=== Section Start ===

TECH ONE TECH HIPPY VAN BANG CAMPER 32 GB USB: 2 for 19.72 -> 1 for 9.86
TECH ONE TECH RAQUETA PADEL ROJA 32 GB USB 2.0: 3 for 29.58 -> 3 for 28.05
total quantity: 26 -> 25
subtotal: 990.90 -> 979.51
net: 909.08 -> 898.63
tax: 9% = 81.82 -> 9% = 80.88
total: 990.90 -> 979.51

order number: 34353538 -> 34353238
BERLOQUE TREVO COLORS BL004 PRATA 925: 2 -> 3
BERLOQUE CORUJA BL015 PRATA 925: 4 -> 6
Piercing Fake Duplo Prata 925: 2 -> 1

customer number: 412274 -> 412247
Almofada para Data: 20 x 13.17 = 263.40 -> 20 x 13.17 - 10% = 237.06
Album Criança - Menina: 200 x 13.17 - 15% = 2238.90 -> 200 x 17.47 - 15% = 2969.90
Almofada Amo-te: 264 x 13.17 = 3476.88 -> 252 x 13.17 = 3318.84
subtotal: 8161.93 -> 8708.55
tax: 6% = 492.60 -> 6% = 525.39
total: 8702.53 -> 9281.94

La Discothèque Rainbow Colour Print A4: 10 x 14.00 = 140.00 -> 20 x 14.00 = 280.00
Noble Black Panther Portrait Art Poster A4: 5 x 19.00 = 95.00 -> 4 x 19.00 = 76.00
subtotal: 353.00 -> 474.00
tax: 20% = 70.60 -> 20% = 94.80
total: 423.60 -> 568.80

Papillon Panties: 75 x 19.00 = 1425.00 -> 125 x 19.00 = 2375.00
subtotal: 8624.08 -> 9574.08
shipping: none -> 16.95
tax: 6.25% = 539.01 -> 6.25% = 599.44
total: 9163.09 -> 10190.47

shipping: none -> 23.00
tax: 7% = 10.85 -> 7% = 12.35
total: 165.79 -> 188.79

=== Section End ===

Task description: Nothing is to be left out, and every entry is to be transcribed exactly.

Expected output:
TECH ONE TECH HIPPY VAN BANG CAMPER 32 GB USB: 2 for 19.72 -> 1 for 9.86
TECH ONE TECH RAQUETA PADEL ROJA 32 GB USB 2.0: 3 for 29.58 -> 3 for 28.05
total quantity: 26 -> 25
subtotal: 990.90 -> 979.51
net: 909.08 -> 898.63
tax: 9% = 81.82 -> 9% = 80.88
total: 990.90 -> 979.51

order number: 34353538 -> 34353238
BERLOQUE TREVO COLORS BL004 PRATA 925: 2 -> 3
BERLOQUE CORUJA BL015 PRATA 925: 4 -> 6
Piercing Fake Duplo Prata 925: 2 -> 1

customer number: 412274 -> 412247
Almofada para Data: 20 x 13.17 = 263.40 -> 20 x 13.17 - 10% = 237.06
Album Criança - Menina: 200 x 13.17 - 15% = 2238.90 -> 200 x 17.47 - 15% = 2969.90
Almofada Amo-te: 264 x 13.17 = 3476.88 -> 252 x 13.17 = 3318.84
subtotal: 8161.93 -> 8708.55
tax: 6% = 492.60 -> 6% = 525.39
total: 8702.53 -> 9281.94

La Discothèque Rainbow Colour Print A4: 10 x 14.00 = 140.00 -> 20 x 14.00 = 280.00
Noble Black Panther Portrait Art Poster A4: 5 x 19.00 = 95.00 -> 4 x 19.00 = 76.00
subtotal: 353.00 -> 474.00
tax: 20% = 70.60 -> 20% = 94.80
total: 423.60 -> 568.80

Papillon Panties: 75 x 19.00 = 1425.00 -> 125 x 19.00 = 2375.00
subtotal: 8624.08 -> 9574.08
shipping: none -> 16.95
tax: 6.25% = 539.01 -> 6.25% = 599.44
total: 9163.09 -> 10190.47

shipping: none -> 23.00
tax: 7% = 10.85 -> 7% = 12.35
total: 165.79 -> 188.79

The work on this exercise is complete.